• _What you need to do_
Gather all lines with "évident" from the records.

• _Records shown_

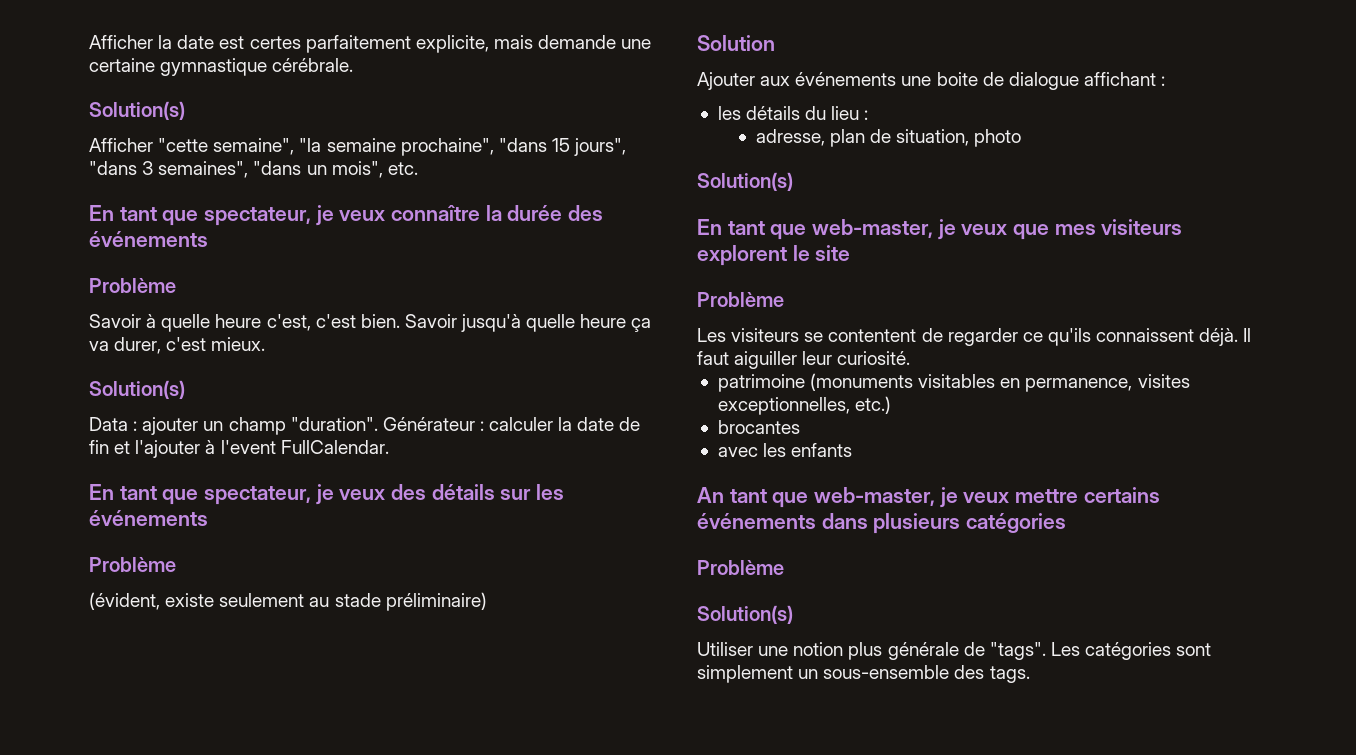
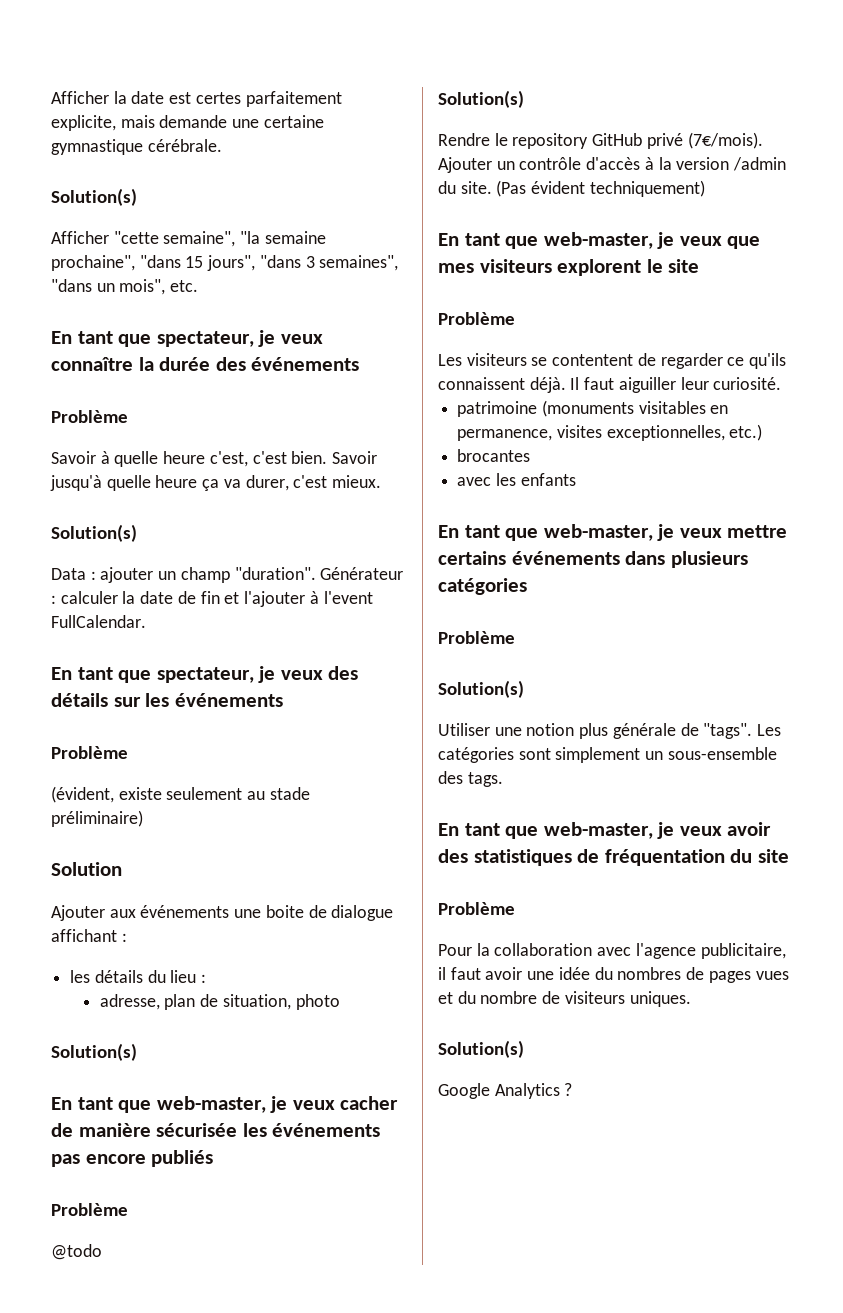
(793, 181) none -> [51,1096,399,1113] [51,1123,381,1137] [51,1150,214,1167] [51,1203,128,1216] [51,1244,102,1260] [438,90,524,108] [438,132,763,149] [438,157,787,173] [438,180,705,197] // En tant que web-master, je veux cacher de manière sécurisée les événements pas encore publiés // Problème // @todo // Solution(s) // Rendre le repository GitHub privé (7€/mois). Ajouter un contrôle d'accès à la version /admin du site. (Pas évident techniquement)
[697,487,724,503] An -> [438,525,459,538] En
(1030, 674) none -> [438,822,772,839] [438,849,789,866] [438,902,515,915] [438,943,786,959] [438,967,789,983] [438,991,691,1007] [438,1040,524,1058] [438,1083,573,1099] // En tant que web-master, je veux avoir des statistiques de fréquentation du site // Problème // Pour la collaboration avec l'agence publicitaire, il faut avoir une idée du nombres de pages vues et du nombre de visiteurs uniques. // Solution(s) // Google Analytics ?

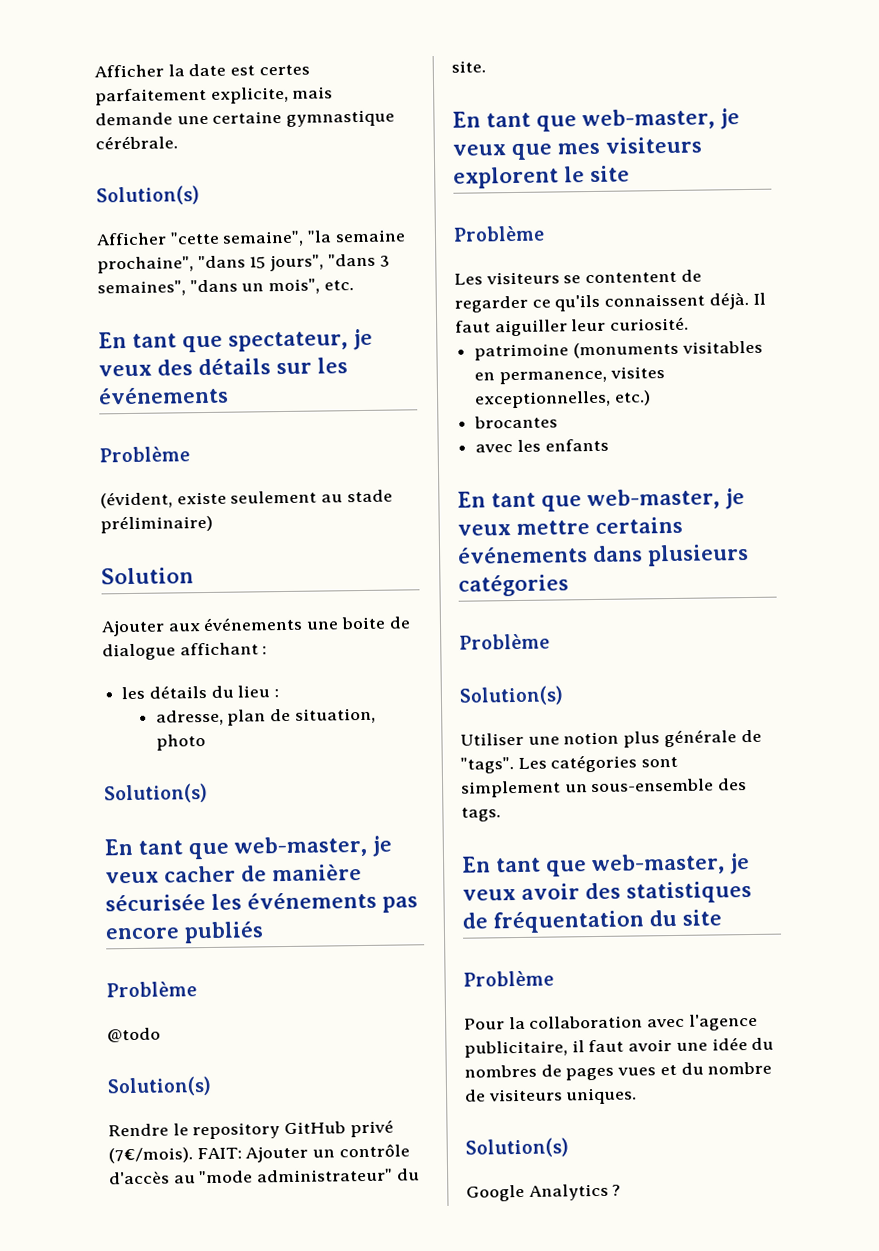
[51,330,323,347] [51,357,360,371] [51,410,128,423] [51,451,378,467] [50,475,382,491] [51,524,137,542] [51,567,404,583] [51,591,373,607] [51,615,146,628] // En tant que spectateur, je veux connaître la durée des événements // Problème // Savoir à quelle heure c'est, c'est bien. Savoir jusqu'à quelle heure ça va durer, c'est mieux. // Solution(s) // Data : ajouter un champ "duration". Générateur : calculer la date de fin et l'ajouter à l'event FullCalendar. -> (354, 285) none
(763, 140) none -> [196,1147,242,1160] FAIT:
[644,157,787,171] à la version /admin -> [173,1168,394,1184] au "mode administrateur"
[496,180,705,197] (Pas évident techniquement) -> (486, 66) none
--
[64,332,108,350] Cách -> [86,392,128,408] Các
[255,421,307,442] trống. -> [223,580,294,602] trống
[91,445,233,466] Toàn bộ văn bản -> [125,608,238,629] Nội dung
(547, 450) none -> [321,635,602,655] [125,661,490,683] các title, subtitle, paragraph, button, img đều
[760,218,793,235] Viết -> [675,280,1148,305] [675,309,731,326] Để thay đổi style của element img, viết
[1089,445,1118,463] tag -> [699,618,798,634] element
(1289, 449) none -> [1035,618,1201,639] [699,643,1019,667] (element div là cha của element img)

• _Expected output_
(793, 181) none -> [51,1096,399,1113] [51,1123,381,1137] [51,1150,214,1167] [51,1203,128,1216] [51,1244,102,1260] [438,90,524,108] [438,132,763,149] [438,157,787,173] [438,180,705,197] // En tant que web-master, je veux cacher de manière sécurisée les événements pas encore publiés // Problème // @todo // Solution(s) // Rendre le repository GitHub privé (7€/mois). Ajouter un contrôle d'accès à la version /admin du site. (Pas évident techniquement)
[496,180,705,197] (Pas évident techniquement) -> (486, 66) none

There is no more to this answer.